## Exercise aim
Where a line of the records holds the string "child", copy that line.

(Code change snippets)
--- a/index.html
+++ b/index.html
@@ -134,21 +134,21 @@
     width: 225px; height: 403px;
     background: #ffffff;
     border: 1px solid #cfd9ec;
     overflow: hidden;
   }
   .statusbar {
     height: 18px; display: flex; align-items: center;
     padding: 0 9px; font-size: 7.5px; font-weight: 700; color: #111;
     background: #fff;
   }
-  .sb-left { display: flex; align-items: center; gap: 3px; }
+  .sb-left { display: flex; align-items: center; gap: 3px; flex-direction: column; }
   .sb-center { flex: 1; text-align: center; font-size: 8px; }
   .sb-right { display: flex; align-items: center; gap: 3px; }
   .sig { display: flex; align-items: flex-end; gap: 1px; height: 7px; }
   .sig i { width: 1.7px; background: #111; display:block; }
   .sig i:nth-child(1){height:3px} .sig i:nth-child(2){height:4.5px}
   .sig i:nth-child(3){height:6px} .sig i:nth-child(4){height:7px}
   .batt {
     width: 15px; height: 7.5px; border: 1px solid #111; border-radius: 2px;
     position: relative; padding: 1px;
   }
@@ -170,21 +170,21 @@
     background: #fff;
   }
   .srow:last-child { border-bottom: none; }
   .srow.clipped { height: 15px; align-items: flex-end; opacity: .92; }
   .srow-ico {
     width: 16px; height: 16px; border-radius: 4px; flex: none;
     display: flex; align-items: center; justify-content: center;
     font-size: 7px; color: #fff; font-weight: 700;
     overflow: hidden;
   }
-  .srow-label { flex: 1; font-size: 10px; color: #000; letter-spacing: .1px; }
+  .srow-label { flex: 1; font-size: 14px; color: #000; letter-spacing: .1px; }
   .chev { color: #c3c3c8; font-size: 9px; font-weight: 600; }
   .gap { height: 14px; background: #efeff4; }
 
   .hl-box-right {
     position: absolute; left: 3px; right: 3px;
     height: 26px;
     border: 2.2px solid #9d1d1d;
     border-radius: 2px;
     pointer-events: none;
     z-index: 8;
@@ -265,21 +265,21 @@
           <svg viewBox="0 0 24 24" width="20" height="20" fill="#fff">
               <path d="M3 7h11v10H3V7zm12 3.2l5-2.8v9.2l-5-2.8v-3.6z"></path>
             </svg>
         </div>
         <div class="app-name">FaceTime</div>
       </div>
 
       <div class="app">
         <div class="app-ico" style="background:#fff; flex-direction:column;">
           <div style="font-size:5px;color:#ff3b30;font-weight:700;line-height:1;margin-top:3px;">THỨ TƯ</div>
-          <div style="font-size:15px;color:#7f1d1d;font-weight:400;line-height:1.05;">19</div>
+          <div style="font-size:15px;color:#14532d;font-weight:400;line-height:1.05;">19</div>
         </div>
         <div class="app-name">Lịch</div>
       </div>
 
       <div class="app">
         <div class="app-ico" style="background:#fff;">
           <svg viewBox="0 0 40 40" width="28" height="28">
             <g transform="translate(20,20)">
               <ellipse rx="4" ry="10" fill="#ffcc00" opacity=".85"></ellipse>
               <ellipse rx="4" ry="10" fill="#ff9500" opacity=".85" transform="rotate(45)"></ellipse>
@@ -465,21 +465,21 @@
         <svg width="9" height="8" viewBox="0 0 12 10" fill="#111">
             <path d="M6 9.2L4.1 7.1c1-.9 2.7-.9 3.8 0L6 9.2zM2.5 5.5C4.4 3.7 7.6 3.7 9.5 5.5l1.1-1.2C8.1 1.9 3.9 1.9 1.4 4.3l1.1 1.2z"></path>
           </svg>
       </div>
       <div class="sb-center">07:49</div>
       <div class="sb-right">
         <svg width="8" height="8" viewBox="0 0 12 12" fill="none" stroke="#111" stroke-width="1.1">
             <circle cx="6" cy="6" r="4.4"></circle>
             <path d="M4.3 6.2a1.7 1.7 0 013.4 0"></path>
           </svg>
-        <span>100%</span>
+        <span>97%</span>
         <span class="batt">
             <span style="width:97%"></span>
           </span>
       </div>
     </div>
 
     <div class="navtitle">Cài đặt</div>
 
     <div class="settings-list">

--

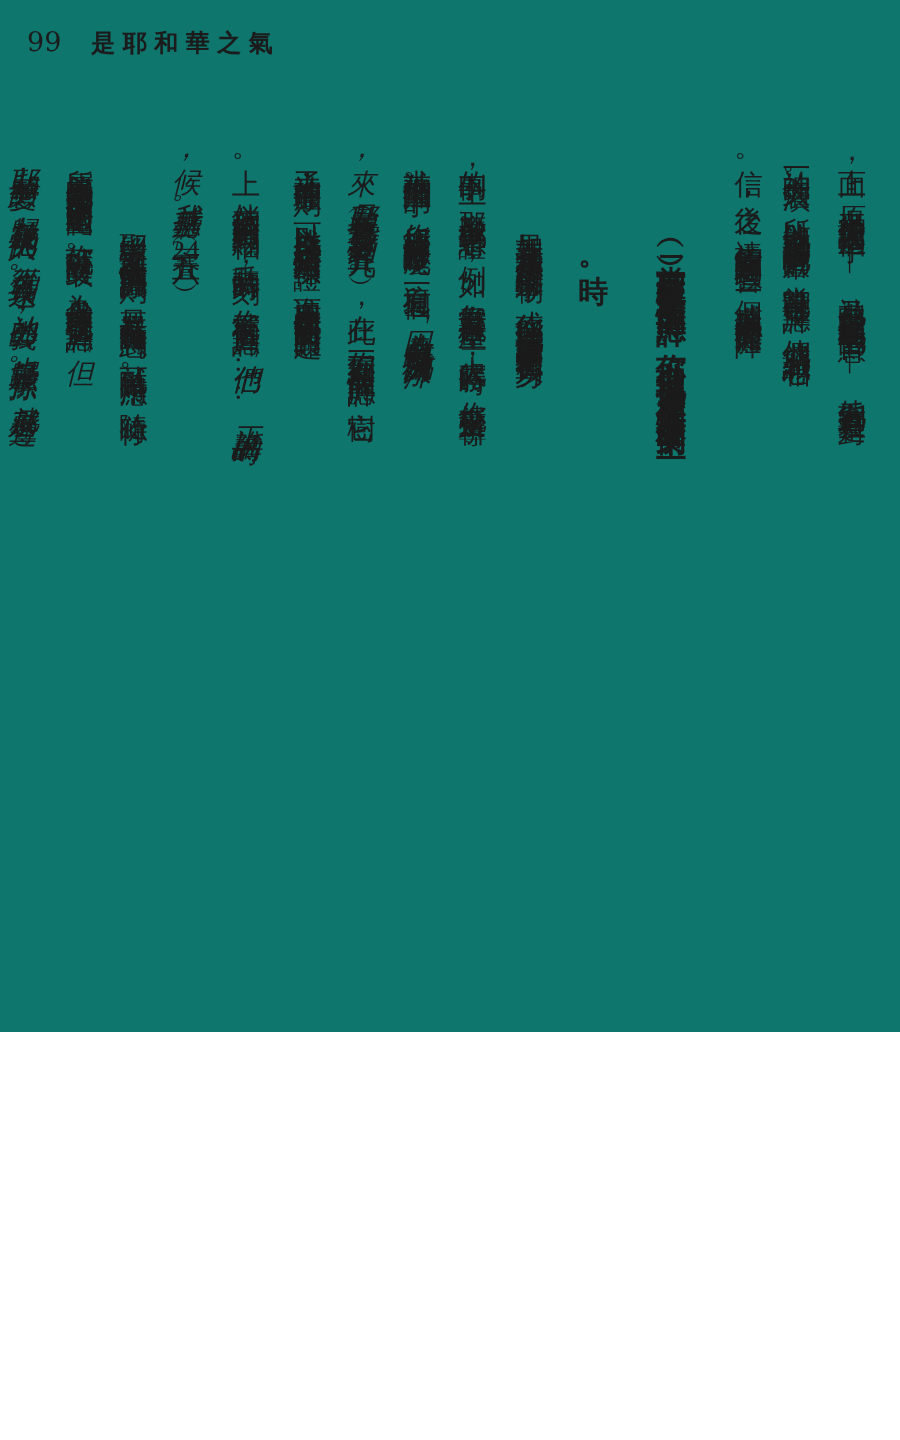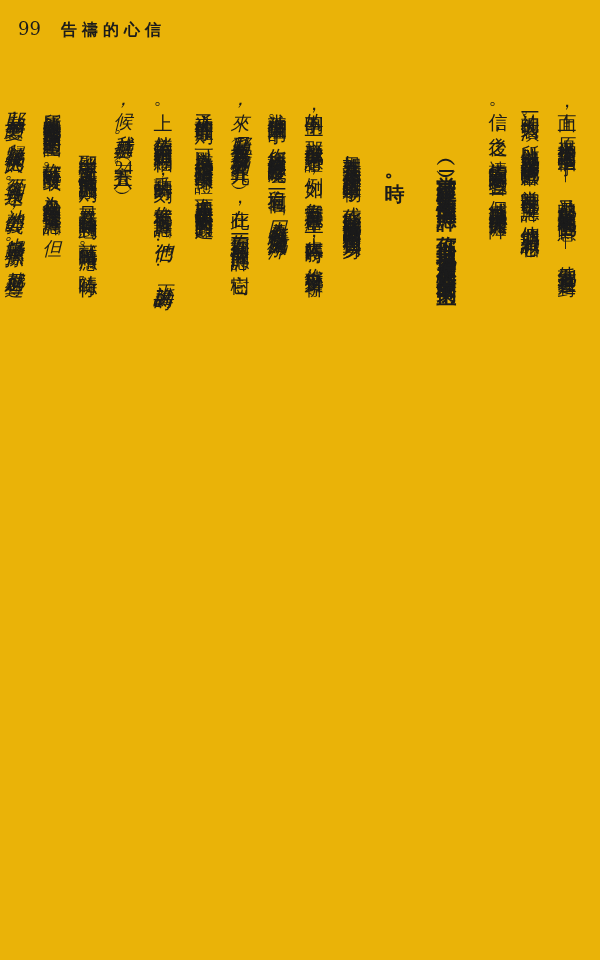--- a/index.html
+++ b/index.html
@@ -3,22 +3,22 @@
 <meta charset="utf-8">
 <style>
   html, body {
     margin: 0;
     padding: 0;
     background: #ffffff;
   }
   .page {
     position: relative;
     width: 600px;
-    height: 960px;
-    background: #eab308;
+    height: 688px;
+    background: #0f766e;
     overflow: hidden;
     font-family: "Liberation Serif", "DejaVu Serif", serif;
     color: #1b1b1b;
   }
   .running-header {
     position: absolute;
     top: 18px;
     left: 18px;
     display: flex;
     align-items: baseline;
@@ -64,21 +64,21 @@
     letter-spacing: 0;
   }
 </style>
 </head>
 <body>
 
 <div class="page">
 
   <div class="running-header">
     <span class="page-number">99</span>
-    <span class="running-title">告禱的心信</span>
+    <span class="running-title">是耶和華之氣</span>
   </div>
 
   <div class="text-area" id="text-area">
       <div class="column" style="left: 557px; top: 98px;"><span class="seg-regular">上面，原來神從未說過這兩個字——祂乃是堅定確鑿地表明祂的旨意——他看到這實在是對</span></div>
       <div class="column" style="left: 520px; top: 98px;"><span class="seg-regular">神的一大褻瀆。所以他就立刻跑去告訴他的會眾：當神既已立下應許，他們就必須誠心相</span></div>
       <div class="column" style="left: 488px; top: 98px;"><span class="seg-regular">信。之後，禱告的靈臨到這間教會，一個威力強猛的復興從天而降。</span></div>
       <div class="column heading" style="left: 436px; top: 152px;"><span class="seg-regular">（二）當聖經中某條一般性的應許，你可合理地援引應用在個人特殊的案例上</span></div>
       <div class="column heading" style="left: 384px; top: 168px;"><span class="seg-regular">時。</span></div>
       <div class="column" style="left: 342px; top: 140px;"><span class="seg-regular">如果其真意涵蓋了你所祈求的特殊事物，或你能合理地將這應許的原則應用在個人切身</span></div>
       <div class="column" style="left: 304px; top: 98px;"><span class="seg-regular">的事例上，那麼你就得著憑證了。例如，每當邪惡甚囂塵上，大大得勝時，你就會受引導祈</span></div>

## Output for this exercise
   .sig i:nth-child(1){height:3px} .sig i:nth-child(2){height:4.5px}
   .sig i:nth-child(3){height:6px} .sig i:nth-child(4){height:7px}
   .srow:last-child { border-bottom: none; }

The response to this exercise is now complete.